_What the exercise asks_. Report each line of the records below that uses the word "text".

=== Section Start ===

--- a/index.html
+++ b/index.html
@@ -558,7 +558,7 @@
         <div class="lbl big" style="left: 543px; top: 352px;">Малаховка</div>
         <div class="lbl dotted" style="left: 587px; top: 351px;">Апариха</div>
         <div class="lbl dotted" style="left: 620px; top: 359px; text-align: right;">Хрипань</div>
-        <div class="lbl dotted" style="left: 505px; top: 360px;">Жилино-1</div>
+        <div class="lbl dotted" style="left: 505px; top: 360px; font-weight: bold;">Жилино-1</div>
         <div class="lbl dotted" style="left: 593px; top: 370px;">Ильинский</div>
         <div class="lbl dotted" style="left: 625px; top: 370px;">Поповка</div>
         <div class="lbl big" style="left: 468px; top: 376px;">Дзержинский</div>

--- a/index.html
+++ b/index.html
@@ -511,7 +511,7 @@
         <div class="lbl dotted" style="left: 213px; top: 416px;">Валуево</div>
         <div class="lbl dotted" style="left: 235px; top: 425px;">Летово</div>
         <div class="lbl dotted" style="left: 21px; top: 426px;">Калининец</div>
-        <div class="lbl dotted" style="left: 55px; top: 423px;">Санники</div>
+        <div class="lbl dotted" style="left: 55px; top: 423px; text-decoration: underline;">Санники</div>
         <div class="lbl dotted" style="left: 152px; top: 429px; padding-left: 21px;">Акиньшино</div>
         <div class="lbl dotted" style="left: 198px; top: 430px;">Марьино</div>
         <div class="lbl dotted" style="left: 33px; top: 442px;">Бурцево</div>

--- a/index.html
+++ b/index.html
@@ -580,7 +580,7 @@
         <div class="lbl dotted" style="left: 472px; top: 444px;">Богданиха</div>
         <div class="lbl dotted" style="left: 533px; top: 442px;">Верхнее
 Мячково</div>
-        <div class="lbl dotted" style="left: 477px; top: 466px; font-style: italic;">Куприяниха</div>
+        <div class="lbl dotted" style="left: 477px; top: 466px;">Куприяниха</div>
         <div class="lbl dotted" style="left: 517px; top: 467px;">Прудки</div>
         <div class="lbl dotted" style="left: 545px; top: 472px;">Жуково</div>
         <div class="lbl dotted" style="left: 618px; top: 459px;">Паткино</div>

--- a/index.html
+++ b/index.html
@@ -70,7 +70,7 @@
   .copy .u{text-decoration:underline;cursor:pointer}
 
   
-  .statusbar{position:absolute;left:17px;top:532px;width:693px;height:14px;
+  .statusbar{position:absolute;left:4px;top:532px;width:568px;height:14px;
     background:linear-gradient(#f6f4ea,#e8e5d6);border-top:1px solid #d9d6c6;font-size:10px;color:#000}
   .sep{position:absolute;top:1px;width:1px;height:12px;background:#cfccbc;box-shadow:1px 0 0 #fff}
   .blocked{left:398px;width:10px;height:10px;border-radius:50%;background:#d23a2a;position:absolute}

=== Section End ===
=== Section Start ===

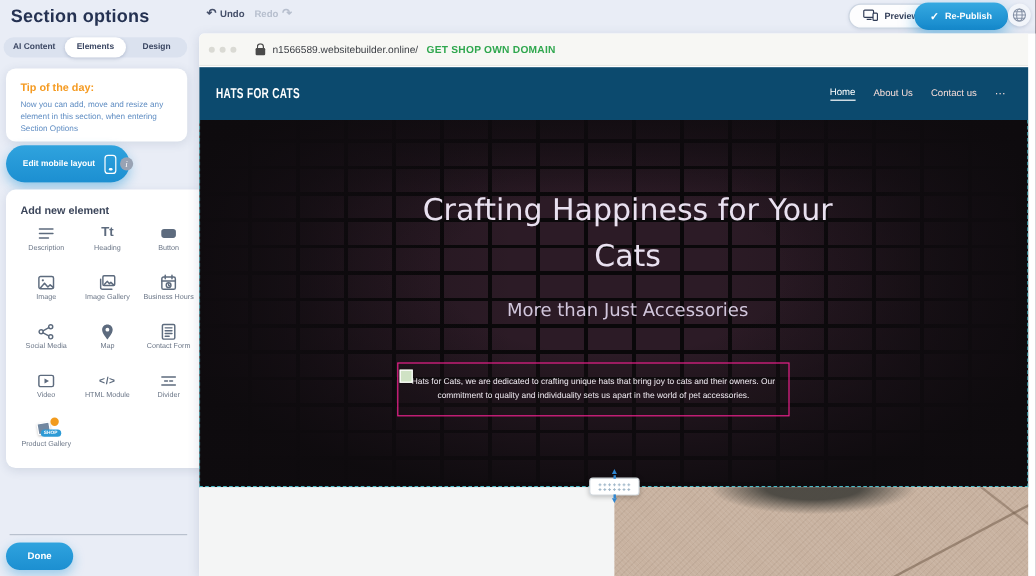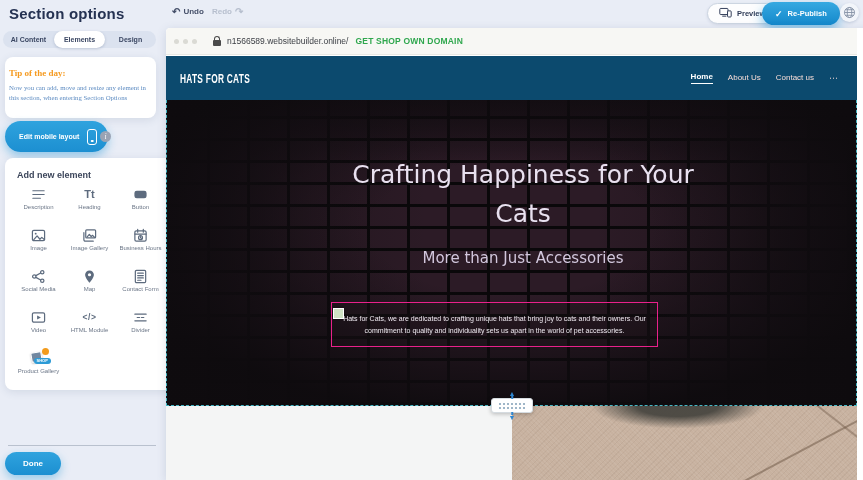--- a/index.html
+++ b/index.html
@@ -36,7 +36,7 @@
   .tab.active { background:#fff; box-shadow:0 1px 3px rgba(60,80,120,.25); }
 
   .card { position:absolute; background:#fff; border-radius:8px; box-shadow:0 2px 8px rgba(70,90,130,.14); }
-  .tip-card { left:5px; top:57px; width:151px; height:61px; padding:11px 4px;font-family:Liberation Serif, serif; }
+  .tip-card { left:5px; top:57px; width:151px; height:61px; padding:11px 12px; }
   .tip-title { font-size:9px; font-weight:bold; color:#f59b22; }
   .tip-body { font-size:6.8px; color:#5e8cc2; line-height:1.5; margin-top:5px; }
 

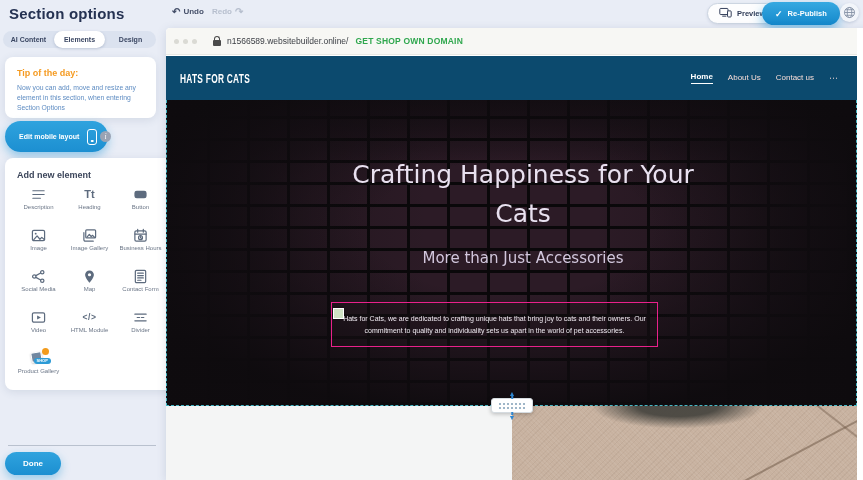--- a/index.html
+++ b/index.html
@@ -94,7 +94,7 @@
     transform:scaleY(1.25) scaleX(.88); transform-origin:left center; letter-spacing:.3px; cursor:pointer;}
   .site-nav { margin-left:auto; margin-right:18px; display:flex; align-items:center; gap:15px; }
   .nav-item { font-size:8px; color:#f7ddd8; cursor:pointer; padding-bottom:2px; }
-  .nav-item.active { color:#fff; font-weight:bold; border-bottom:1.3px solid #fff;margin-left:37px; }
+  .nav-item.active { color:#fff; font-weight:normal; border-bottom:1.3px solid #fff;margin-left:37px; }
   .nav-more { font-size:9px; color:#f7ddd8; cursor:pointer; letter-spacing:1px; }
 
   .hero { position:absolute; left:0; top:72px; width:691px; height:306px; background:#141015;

=== Section End ===

_Your response_.
         <div class="lbl dotted" style="left: 620px; top: 359px; text-align: right;">Хрипань</div>
+        <div class="lbl dotted" style="left: 55px; top: 423px; text-decoration: underline;">Санники</div>
   .copy .u{text-decoration:underline;cursor:pointer}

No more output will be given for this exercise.